§ **Exercise directions**: Once you find the line with "-197,21 +197,21 @@" in the entries below, return exactly every line from it through the line with "margin-right: 11px;".

********************

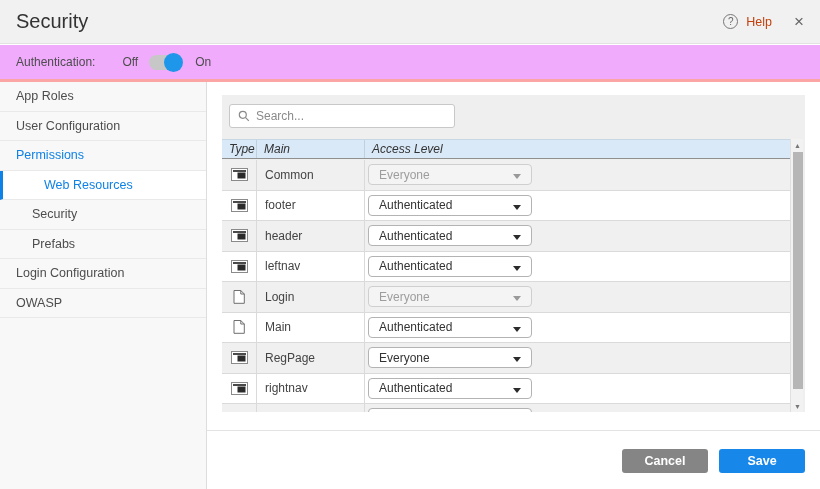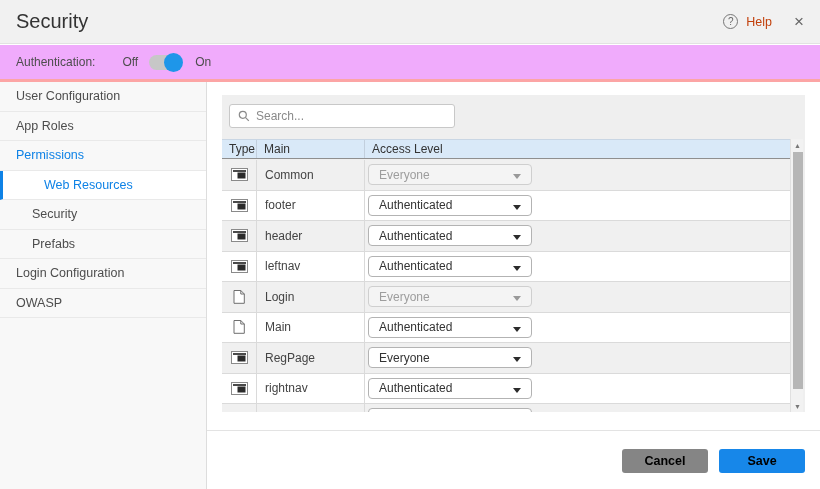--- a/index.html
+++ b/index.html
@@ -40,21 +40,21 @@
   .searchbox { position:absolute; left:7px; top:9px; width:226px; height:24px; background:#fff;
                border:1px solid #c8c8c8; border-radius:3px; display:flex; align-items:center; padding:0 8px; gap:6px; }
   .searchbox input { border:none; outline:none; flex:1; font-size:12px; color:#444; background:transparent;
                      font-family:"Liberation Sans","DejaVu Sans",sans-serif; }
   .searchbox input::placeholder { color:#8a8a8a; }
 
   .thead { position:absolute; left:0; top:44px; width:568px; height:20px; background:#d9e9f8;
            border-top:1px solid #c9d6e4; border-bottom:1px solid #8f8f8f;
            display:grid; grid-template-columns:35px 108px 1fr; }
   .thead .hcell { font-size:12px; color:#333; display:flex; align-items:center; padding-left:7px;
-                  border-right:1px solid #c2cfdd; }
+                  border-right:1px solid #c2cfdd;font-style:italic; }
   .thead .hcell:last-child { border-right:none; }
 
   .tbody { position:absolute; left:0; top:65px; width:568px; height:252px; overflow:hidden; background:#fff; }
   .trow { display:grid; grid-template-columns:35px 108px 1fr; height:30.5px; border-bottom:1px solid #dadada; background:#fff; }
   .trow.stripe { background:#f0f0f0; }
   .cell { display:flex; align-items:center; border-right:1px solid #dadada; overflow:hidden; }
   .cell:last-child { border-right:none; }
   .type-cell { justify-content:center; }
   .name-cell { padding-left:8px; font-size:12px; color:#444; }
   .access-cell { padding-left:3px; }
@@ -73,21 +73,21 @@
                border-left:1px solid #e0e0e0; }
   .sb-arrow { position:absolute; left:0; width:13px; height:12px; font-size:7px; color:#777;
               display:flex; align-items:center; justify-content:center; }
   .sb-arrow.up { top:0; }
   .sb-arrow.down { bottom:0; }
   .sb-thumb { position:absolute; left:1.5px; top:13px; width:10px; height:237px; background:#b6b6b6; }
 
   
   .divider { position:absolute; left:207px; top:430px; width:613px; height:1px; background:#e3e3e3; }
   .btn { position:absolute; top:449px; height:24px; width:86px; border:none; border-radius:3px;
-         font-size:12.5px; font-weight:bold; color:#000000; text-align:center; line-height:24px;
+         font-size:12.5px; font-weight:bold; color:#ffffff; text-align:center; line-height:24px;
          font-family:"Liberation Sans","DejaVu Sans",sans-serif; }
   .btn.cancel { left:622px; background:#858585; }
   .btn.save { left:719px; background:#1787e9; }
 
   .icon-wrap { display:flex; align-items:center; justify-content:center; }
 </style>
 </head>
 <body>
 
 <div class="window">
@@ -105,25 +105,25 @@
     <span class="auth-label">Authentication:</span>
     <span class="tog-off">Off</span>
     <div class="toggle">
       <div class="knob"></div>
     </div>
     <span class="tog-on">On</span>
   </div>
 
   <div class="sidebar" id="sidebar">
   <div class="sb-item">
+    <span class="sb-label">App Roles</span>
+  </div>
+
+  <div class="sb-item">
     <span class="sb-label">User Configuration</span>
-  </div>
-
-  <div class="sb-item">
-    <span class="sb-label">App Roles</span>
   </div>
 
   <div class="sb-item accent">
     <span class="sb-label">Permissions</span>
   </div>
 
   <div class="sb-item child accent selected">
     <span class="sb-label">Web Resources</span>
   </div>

********************

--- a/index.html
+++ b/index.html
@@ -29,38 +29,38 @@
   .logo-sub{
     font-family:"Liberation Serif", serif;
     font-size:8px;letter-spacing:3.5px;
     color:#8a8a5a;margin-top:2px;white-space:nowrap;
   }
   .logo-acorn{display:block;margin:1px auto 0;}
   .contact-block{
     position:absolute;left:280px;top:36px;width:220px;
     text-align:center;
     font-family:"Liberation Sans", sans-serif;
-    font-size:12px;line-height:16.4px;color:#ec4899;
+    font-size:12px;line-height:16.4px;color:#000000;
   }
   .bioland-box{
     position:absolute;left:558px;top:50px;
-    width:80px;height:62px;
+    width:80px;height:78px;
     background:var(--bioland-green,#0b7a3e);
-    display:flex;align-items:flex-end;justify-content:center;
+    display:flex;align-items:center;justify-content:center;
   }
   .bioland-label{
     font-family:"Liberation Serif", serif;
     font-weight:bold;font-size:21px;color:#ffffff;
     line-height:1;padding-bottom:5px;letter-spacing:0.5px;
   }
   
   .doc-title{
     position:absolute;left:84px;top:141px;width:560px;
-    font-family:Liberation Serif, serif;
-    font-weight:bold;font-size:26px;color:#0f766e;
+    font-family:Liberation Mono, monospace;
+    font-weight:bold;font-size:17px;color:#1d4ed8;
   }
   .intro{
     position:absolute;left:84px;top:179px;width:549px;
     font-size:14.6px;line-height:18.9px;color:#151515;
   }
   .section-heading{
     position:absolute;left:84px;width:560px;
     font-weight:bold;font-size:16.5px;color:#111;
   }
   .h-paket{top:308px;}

********************

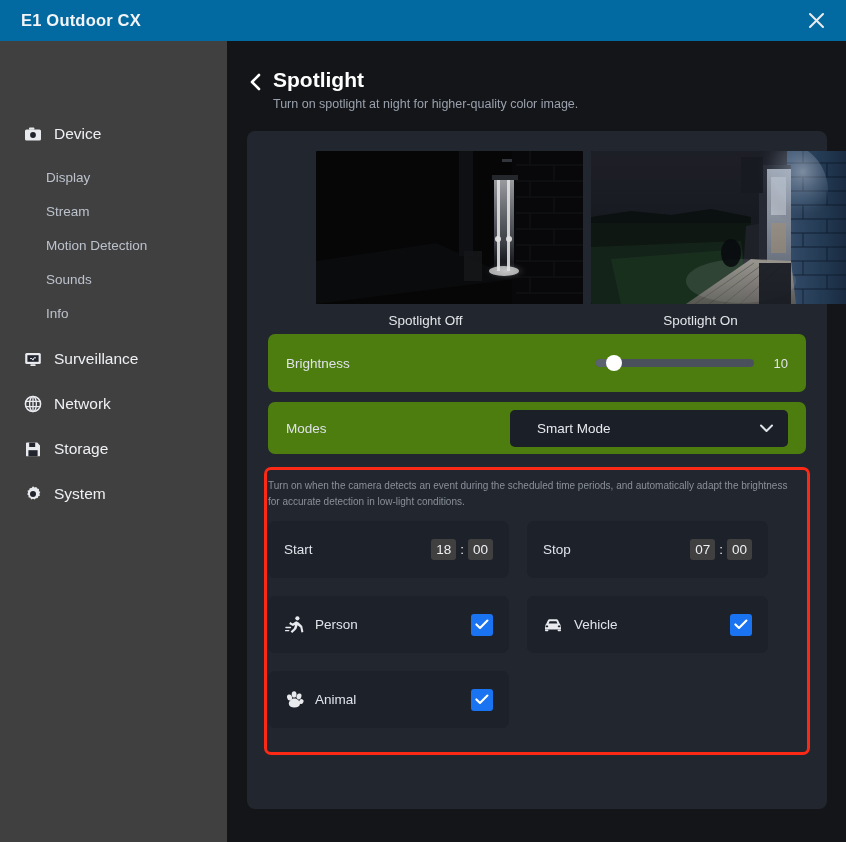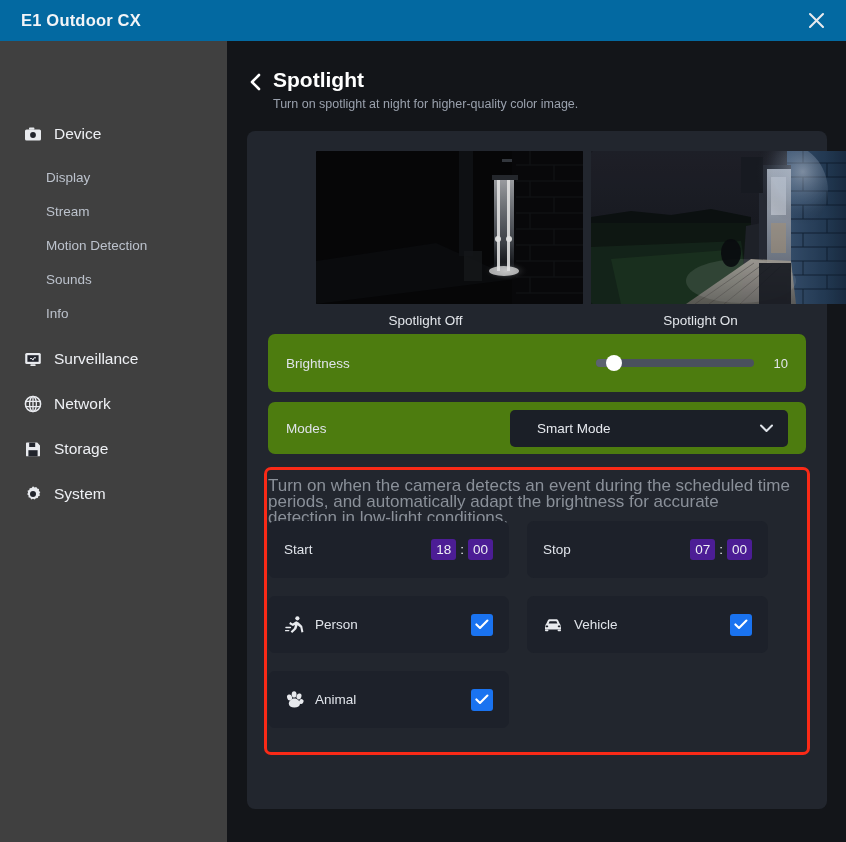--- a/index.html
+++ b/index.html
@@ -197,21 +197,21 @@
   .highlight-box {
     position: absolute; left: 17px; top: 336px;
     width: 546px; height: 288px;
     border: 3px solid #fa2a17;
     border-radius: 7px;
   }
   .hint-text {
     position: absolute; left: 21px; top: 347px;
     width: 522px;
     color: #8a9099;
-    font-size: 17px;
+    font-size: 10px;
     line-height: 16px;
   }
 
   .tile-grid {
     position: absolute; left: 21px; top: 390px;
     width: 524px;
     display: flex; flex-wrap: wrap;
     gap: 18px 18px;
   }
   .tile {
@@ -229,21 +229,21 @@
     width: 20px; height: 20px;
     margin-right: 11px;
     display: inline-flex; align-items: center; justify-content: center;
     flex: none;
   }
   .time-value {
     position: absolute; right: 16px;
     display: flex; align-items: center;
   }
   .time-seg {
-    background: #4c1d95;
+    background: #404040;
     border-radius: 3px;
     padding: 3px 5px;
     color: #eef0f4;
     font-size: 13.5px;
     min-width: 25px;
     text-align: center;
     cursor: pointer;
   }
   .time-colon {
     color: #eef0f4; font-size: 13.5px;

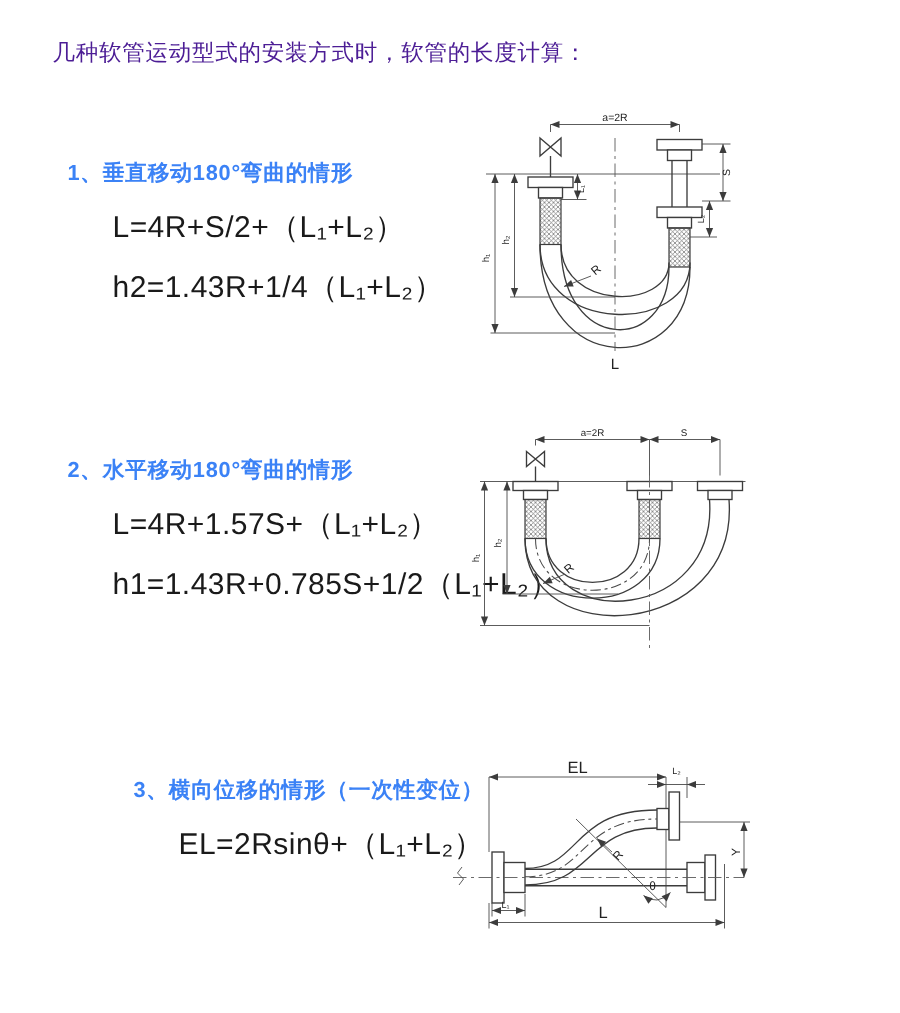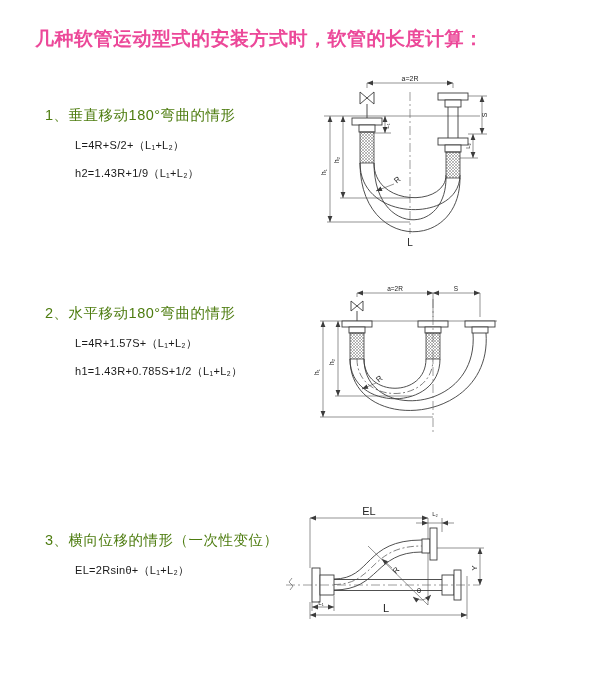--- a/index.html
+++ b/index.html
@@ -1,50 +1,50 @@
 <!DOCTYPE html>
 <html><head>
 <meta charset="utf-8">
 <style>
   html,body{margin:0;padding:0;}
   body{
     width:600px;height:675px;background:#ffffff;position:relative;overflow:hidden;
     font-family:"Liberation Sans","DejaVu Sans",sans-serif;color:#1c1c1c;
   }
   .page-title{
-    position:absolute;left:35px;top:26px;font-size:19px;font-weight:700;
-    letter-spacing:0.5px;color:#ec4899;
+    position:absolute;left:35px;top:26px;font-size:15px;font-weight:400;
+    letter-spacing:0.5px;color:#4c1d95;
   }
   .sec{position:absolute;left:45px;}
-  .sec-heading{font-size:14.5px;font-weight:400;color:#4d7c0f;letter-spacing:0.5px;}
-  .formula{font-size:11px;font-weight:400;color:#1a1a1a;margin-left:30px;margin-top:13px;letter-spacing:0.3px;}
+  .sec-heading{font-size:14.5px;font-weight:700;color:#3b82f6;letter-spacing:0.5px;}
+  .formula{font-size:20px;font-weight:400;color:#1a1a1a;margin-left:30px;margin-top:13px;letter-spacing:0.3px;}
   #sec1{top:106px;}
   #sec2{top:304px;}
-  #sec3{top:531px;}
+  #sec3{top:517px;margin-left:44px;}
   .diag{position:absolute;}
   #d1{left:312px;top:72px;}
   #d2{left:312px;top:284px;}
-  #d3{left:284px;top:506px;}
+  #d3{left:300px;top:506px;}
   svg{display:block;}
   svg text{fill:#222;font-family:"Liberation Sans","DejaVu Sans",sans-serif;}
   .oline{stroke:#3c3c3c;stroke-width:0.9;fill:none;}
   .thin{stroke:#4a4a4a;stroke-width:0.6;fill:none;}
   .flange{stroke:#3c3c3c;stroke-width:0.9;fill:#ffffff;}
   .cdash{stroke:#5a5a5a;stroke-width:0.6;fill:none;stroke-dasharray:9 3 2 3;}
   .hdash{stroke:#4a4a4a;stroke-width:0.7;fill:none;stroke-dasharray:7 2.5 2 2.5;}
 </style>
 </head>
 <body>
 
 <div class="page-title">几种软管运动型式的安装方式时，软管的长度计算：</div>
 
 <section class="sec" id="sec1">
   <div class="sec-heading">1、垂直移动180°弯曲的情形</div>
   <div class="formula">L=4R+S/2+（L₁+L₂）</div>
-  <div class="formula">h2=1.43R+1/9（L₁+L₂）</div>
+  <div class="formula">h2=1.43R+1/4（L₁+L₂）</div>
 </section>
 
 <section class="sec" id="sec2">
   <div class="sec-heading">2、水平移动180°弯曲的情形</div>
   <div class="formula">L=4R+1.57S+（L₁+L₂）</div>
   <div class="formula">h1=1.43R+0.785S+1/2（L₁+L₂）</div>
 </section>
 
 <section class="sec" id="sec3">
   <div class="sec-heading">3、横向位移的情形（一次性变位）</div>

********************

§ **Output of the exercise**:
@@ -197,21 +197,21 @@
   .highlight-box {
     position: absolute; left: 17px; top: 336px;
     width: 546px; height: 288px;
     border: 3px solid #fa2a17;
     border-radius: 7px;
   }
   .hint-text {
     position: absolute; left: 21px; top: 347px;
     width: 522px;
     color: #8a9099;
-    font-size: 17px;
+    font-size: 10px;
     line-height: 16px;
   }
 
   .tile-grid {
     position: absolute; left: 21px; top: 390px;
     width: 524px;
     display: flex; flex-wrap: wrap;
     gap: 18px 18px;
   }
   .tile {
@@ -229,21 +229,21 @@
     width: 20px; height: 20px;
     margin-right: 11px;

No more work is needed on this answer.